(Exercise objective)
From the entries below, return every line that includes the word "with".

(Records for this task)
-- Opening Marker --

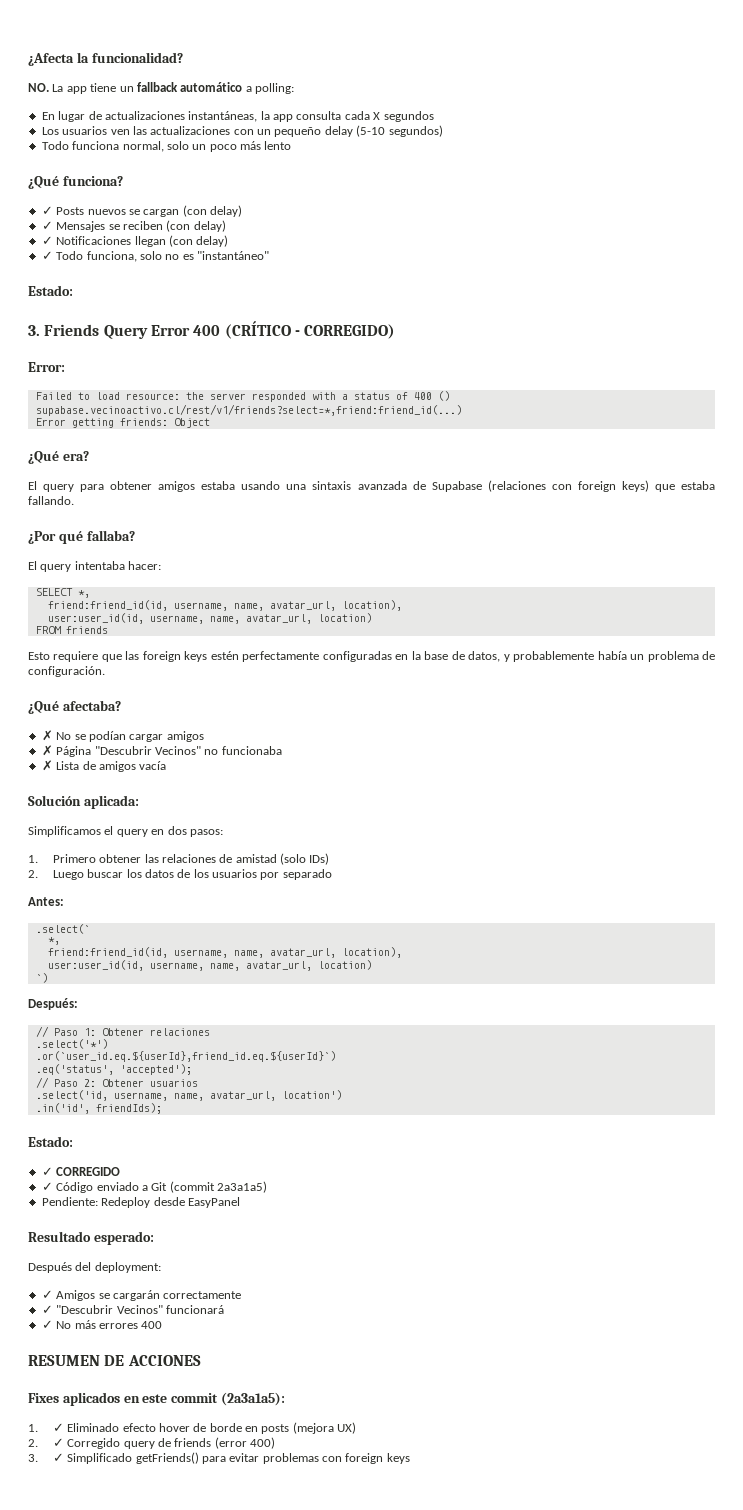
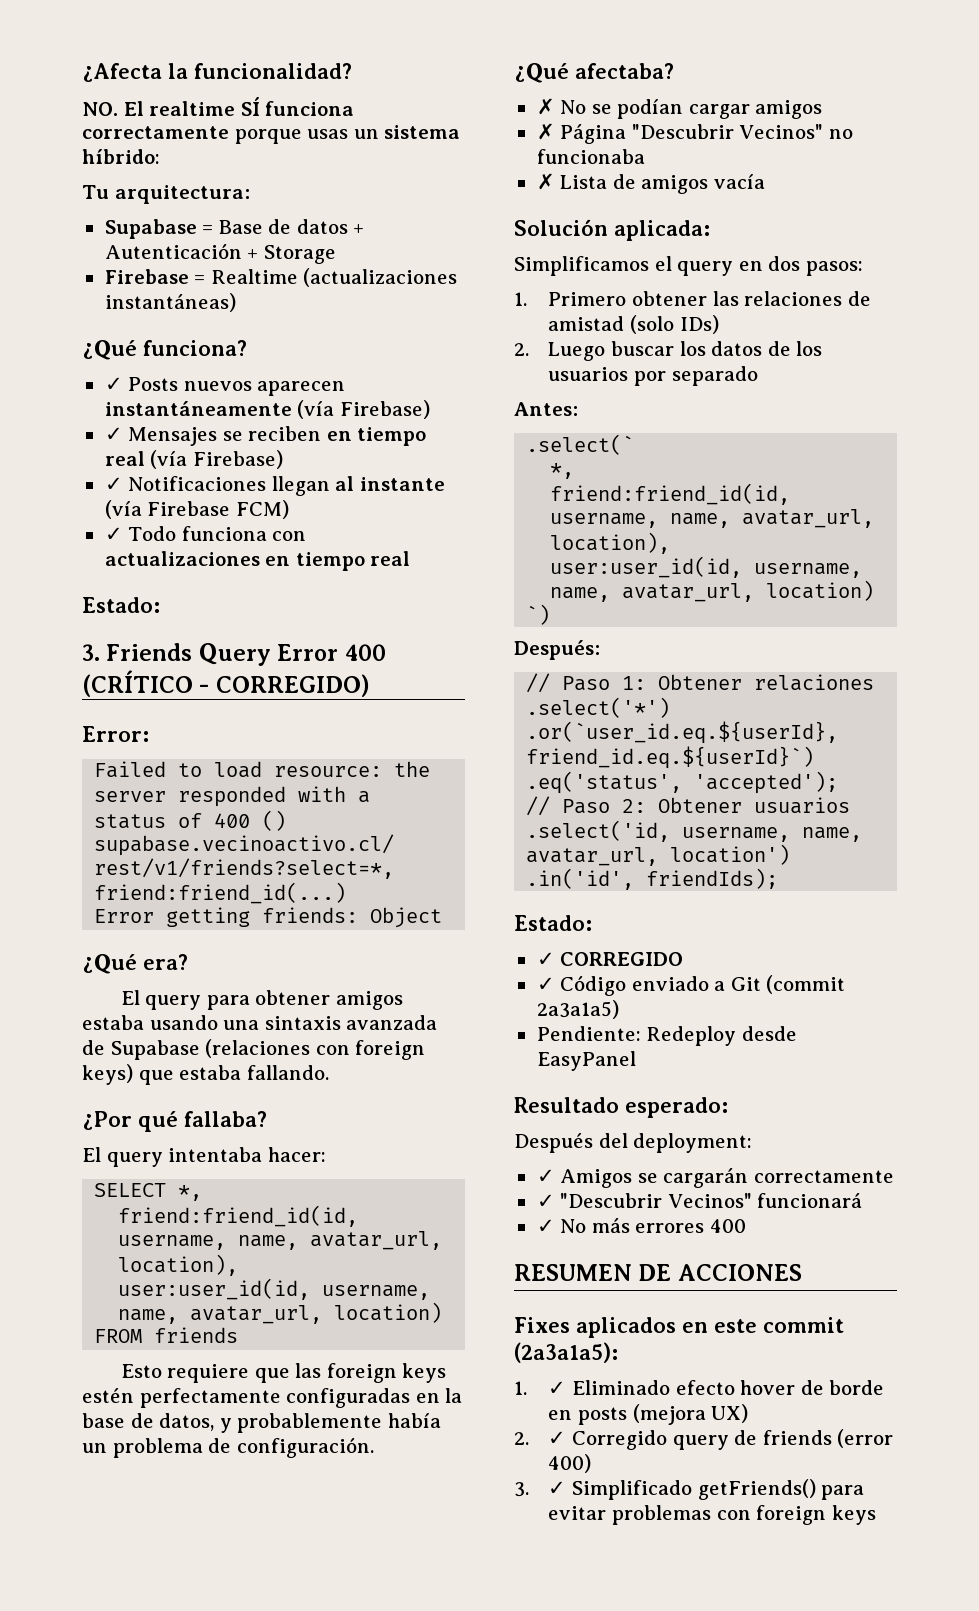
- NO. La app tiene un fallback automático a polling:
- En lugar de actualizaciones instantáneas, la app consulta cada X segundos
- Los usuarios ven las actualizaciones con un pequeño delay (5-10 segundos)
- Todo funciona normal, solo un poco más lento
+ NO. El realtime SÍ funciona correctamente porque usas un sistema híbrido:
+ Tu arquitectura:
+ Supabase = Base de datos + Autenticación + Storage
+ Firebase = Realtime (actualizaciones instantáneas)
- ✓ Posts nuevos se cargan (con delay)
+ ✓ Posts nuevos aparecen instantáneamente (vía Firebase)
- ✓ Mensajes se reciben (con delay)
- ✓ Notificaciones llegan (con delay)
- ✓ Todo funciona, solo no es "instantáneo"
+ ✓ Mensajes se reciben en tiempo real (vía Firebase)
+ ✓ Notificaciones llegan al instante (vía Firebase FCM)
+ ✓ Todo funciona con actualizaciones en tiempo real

-- Closing Marker --
-- Opening Marker --

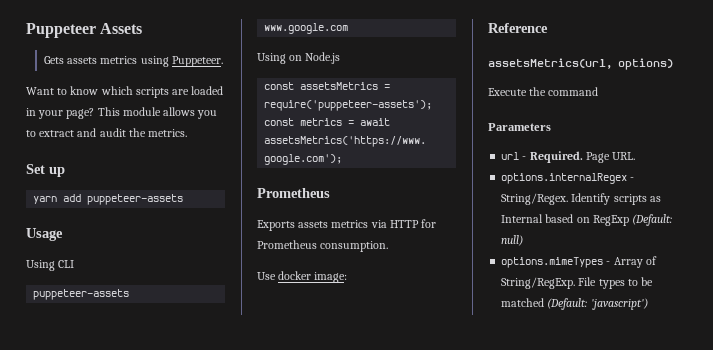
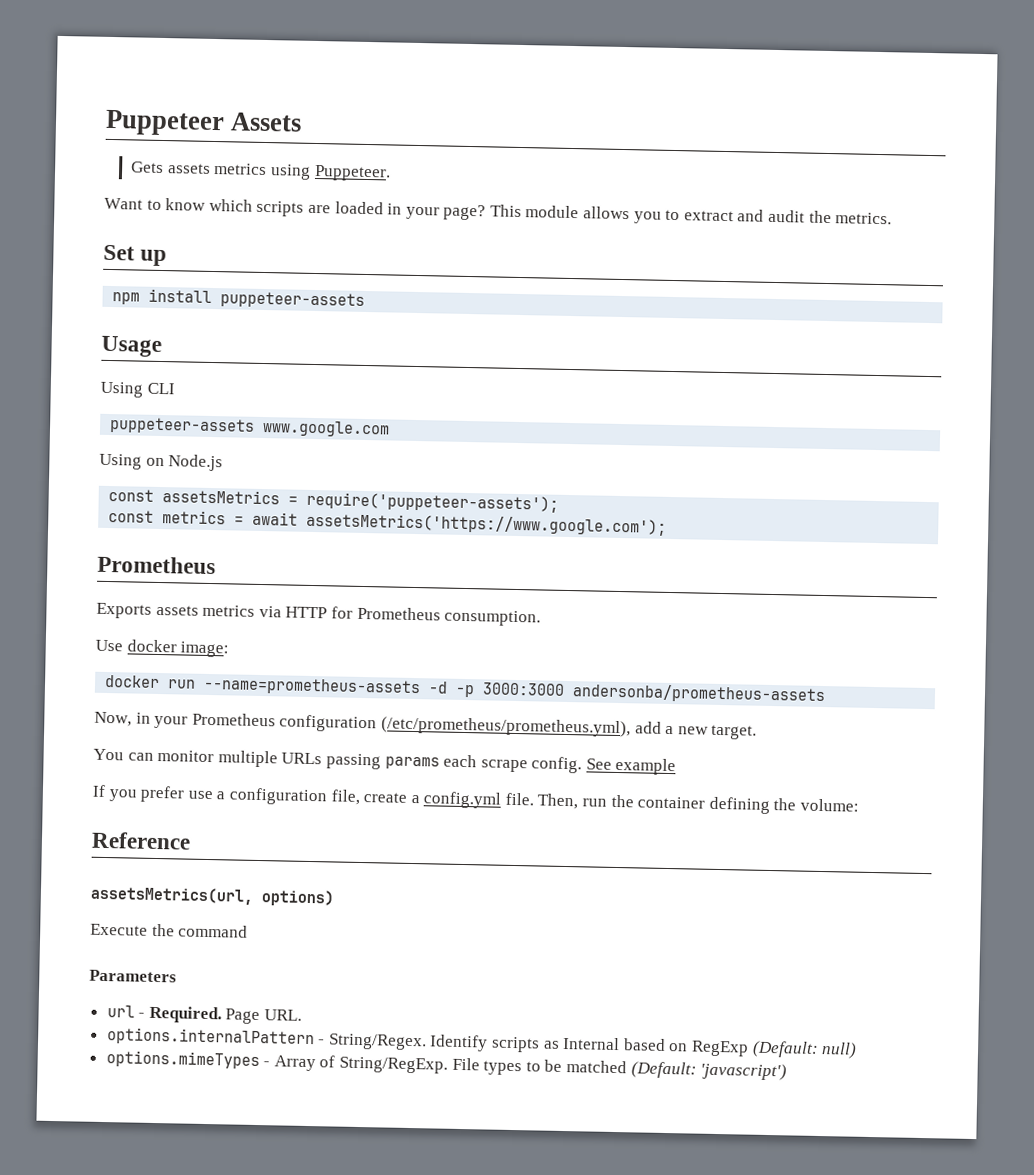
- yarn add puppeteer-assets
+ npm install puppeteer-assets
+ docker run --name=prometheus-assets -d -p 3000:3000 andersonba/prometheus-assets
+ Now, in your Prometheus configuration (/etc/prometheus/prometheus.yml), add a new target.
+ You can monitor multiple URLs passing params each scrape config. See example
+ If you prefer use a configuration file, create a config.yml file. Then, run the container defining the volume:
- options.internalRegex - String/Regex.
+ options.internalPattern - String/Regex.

-- Closing Marker --
-- Opening Marker --

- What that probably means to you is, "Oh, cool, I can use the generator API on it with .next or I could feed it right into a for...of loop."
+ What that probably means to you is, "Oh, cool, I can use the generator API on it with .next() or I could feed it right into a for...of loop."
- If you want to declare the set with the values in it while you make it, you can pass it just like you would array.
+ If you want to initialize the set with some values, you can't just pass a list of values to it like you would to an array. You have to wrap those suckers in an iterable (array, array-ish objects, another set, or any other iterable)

-- Closing Marker --

(Written answer)
- What that probably means to you is, "Oh, cool, I can use the generator API on it with .next or I could feed it right into a for...of loop."
+ What that probably means to you is, "Oh, cool, I can use the generator API on it with .next() or I could feed it right into a for...of loop."
- If you want to declare the set with the values in it while you make it, you can pass it just like you would array.
+ If you want to initialize the set with some values, you can't just pass a list of values to it like you would to an array. You have to wrap those suckers in an iterable (array, array-ish objects, another set, or any other iterable)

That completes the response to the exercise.